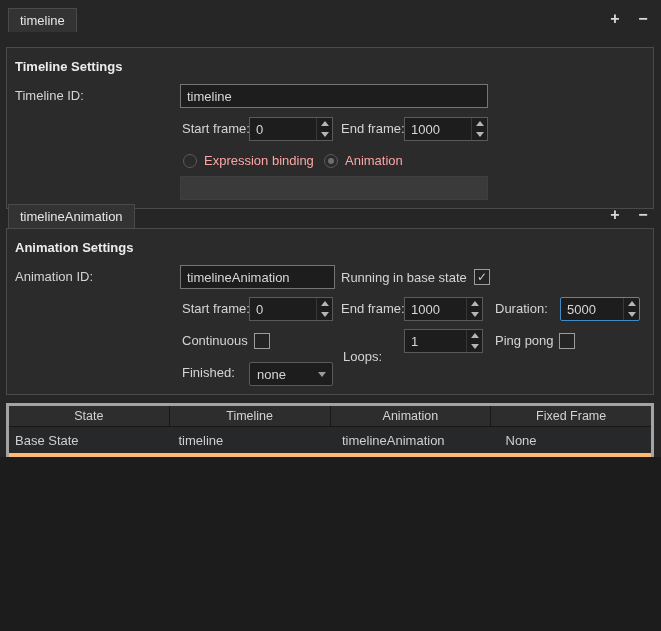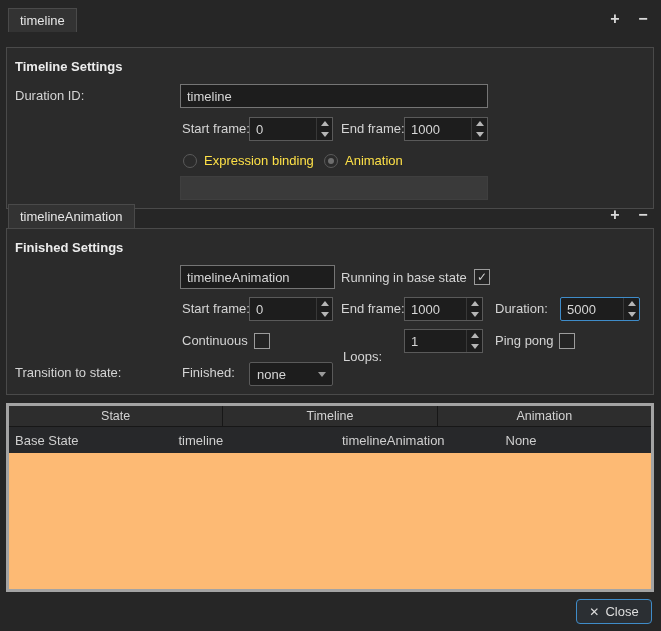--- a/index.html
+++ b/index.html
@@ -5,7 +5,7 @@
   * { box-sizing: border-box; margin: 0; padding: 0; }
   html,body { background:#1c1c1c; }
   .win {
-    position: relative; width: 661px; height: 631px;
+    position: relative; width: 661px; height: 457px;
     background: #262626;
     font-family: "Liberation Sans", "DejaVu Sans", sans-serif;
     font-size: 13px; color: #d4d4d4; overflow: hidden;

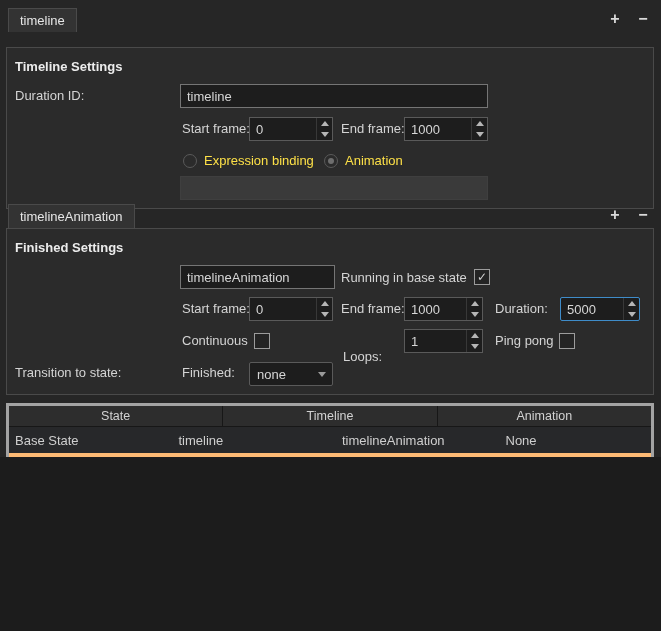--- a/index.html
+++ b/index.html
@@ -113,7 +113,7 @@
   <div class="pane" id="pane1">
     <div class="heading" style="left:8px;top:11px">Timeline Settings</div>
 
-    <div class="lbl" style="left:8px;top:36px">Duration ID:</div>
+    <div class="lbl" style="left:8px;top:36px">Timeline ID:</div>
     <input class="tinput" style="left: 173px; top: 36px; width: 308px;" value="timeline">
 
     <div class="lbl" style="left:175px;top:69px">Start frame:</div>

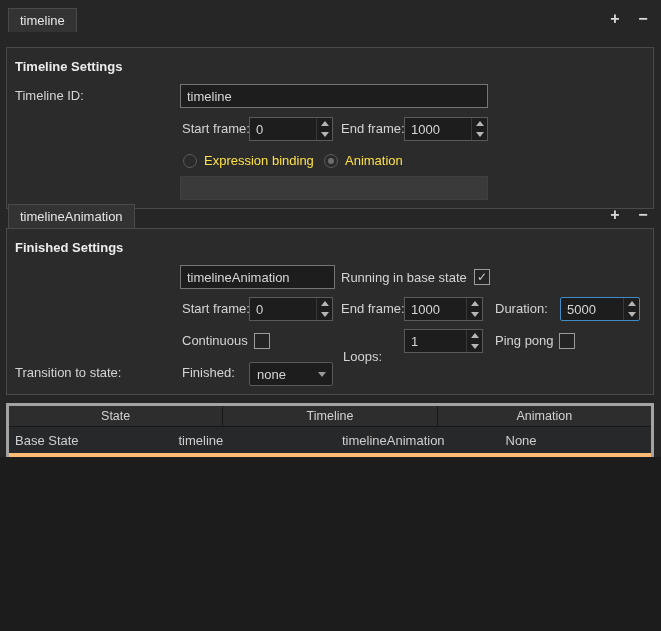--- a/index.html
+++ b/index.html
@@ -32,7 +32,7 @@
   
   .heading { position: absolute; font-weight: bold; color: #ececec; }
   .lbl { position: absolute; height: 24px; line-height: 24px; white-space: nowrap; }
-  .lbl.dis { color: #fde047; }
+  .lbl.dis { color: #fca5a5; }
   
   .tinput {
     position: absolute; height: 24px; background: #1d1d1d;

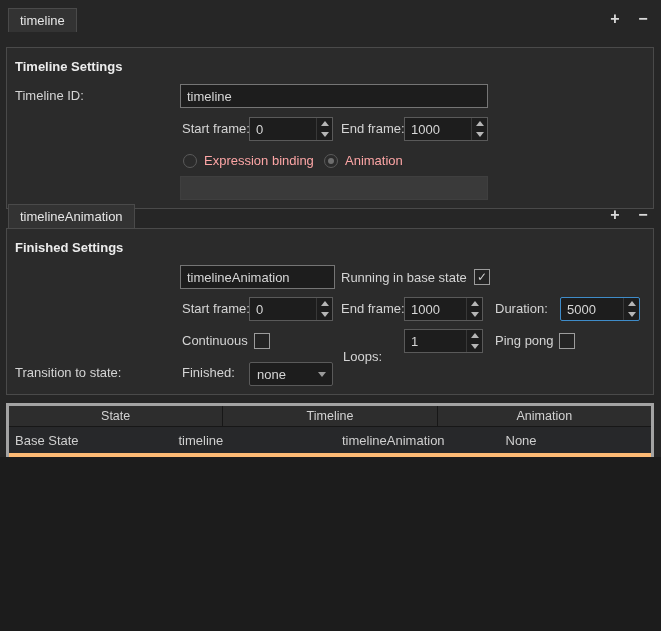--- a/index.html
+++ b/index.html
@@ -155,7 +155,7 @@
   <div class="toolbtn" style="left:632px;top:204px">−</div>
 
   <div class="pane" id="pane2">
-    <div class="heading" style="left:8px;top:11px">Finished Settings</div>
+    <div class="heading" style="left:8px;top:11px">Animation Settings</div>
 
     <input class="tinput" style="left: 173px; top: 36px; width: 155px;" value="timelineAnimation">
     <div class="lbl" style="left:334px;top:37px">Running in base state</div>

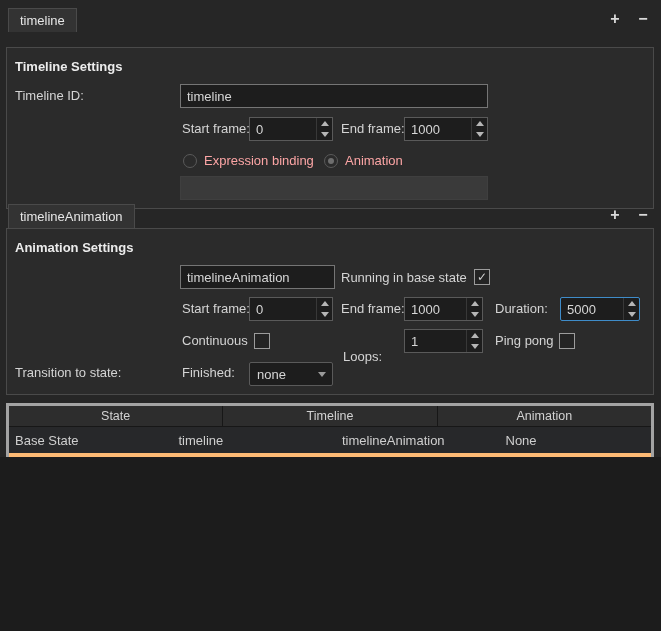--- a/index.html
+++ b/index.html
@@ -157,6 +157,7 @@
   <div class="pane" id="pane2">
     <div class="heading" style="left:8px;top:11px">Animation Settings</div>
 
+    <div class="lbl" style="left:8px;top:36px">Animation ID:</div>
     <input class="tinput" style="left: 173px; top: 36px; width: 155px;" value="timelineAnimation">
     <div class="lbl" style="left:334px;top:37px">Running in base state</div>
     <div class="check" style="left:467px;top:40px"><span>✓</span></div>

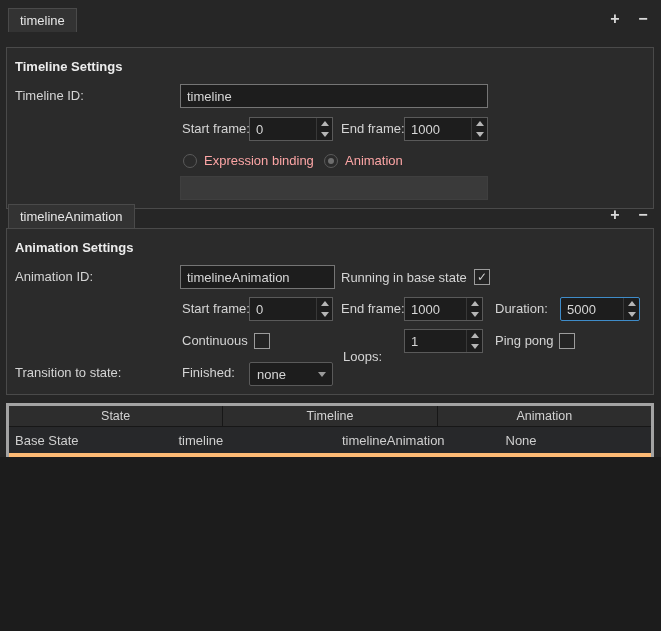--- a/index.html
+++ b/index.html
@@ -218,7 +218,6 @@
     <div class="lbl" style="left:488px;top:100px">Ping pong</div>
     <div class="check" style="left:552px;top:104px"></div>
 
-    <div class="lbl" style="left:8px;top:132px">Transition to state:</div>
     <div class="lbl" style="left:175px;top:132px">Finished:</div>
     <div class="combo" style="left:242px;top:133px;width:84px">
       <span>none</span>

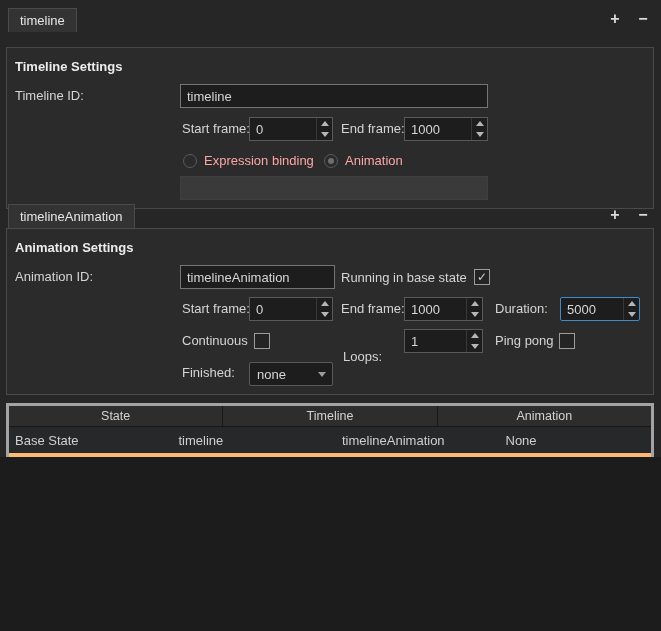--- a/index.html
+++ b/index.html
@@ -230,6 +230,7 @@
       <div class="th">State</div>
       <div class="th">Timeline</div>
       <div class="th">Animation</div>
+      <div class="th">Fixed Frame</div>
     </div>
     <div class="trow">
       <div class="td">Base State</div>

● Task item
Repeat every entry above exactly as written and omit any pictures it holds.

● Response below
--- a/index.html
+++ b/index.html
@@ -5,7 +5,7 @@
   * { box-sizing: border-box; margin: 0; padding: 0; }
   html,body { background:#1c1c1c; }
   .win {
-    position: relative; width: 661px; height: 631px;
+    position: relative; width: 661px; height: 457px;
     background: #262626;
     font-family: "Liberation Sans", "DejaVu Sans", sans-serif;
     font-size: 13px; color: #d4d4d4; overflow: hidden;

--- a/index.html
+++ b/index.html
@@ -113,7 +113,7 @@
   <div class="pane" id="pane1">
     <div class="heading" style="left:8px;top:11px">Timeline Settings</div>
 
-    <div class="lbl" style="left:8px;top:36px">Duration ID:</div>
+    <div class="lbl" style="left:8px;top:36px">Timeline ID:</div>
     <input class="tinput" style="left: 173px; top: 36px; width: 308px;" value="timeline">
 
     <div class="lbl" style="left:175px;top:69px">Start frame:</div>

--- a/index.html
+++ b/index.html
@@ -32,7 +32,7 @@
   
   .heading { position: absolute; font-weight: bold; color: #ececec; }
   .lbl { position: absolute; height: 24px; line-height: 24px; white-space: nowrap; }
-  .lbl.dis { color: #fde047; }
+  .lbl.dis { color: #fca5a5; }
   
   .tinput {
     position: absolute; height: 24px; background: #1d1d1d;

--- a/index.html
+++ b/index.html
@@ -155,7 +155,7 @@
   <div class="toolbtn" style="left:632px;top:204px">−</div>
 
   <div class="pane" id="pane2">
-    <div class="heading" style="left:8px;top:11px">Finished Settings</div>
+    <div class="heading" style="left:8px;top:11px">Animation Settings</div>
 
     <input class="tinput" style="left: 173px; top: 36px; width: 155px;" value="timelineAnimation">
     <div class="lbl" style="left:334px;top:37px">Running in base state</div>

--- a/index.html
+++ b/index.html
@@ -157,6 +157,7 @@
   <div class="pane" id="pane2">
     <div class="heading" style="left:8px;top:11px">Animation Settings</div>
 
+    <div class="lbl" style="left:8px;top:36px">Animation ID:</div>
     <input class="tinput" style="left: 173px; top: 36px; width: 155px;" value="timelineAnimation">
     <div class="lbl" style="left:334px;top:37px">Running in base state</div>
     <div class="check" style="left:467px;top:40px"><span>✓</span></div>

--- a/index.html
+++ b/index.html
@@ -218,7 +218,6 @@
     <div class="lbl" style="left:488px;top:100px">Ping pong</div>
     <div class="check" style="left:552px;top:104px"></div>
 
-    <div class="lbl" style="left:8px;top:132px">Transition to state:</div>
     <div class="lbl" style="left:175px;top:132px">Finished:</div>
     <div class="combo" style="left:242px;top:133px;width:84px">
       <span>none</span>

--- a/index.html
+++ b/index.html
@@ -230,6 +230,7 @@
       <div class="th">State</div>
       <div class="th">Timeline</div>
       <div class="th">Animation</div>
+      <div class="th">Fixed Frame</div>
     </div>
     <div class="trow">
       <div class="td">Base State</div>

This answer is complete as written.